The reducing agent is preferably uranous nitrate (or U (IV)) which is stabilized by means of an anti-nitrous agent such as hydrazinium nitrate, hydroxylammonium nitrate or, better still , acetaldoxîme, In this case, the concentration of uranous nitrate in the aqueous solution is typically between 1 g / L and 10 g / L, for example 5 g / L, while the concentration of acetaldoxîme is, it , typically between 0.1 mol / L and 0.5 mol / L, for example 0.3 mol / L In this case also, the concentration of nitric acid in the aqueous solution should be less than 3 mol / L to prevent uranous nitrate from oxidizing to uranium (VI), This concentration is preferably between 0.5 mol / L and 2 mol / L and is, for example, 1 mol / L

The “Te washing” step can be carried out at room temperature (that is to say at 20 ° -25 ° C.) but elf is preferably carried out at a temperature ranging from 30 ° C. to SOUT and, better still, from 40 ° C to 45 ° C so as to accelerate the kinetics of reduction and, therefore, of extraction of technetium while limiting the phenomena of reoxidation of reduced technetium in the aqueous phase and, therefore, the risk of seeing technetium, once extract, be re-extracted in organic phase.

The third stage of the process, denoted “Complementary extraction Ü” in FIG. 1, consists in extracting from the aqueous solution resulting from the stage “Washing Te” the fraction of uranium which has been de-extracted in the aqueous phase together with technetium during of this washing to recover this fraction of uranium in the organic phase.

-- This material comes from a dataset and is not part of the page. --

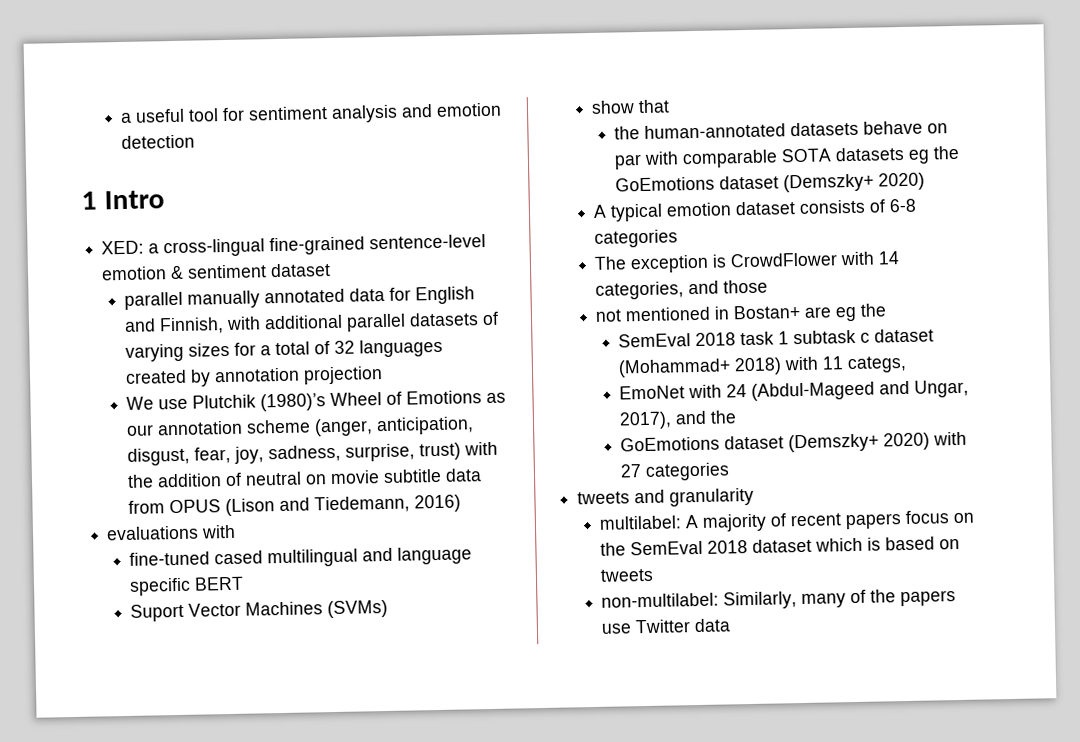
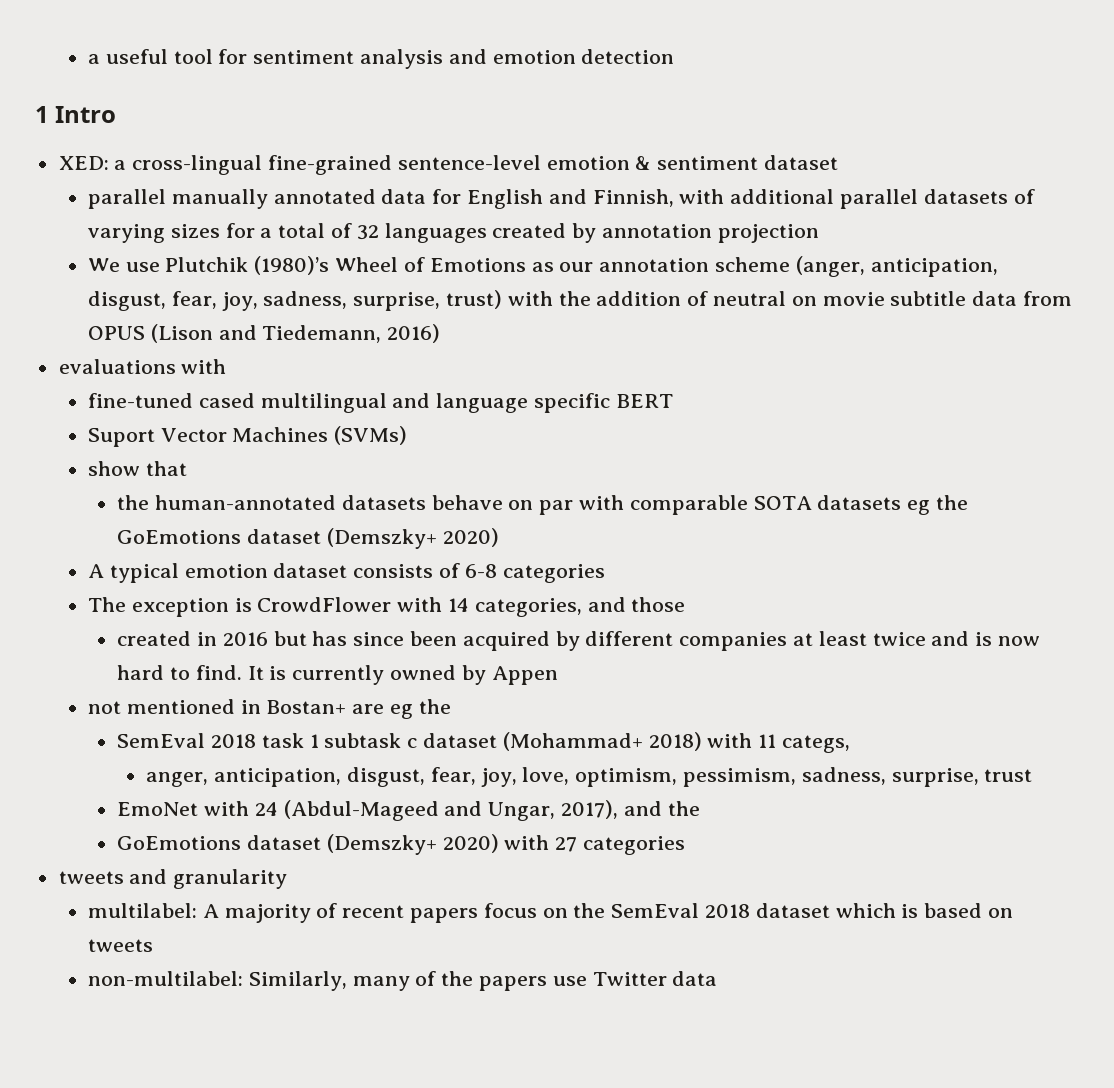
+ created in 2016 but has since been acquired by different companies at least twice and is now hard to find. It is currently owned by Appen
+ anger, anticipation, disgust, fear, joy, love, optimism, pessimism, sadness, surprise, trust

This third step is carried out by circulating in the extractor 3 the aqueous phase coming from the extractor 2 against the flow of an organic phase, also denoted “PO” in FIG. 1, of qualitative and quantitative composition identical to that of the organic phase used for the "Extraction U" step.

Again, the step “Additional extraction U” preferably further comprises acidification of the aqueous phase within extractor 3 to bring its nitric acid concentration to a value at least equal to 3 mol / L, and thus favor the extraction of uranium in the organic phase. This acidification is carried out by adding a very concentrated nitric acid extractor 3, for example in the form of an aqueous solution comprising 5 mol / L or more of nitric acid such as, for example, an aqueous solution containing 7 .5 mol / L nitric acid

As visible in FIG. 1, the organic phase leaving the extractor is re-introduced into one of the last stages of extractor 1 and added to the organic phase circulating in this extractor before the latter enters the 'extractor

2.

he

The fourth step of the process, denoted “Unextraction U” in FIG. 1, consists in de-extracting ruranium (Vî) from the organic phase resulting from the “Washing Te” step to recover it in aqueous phase.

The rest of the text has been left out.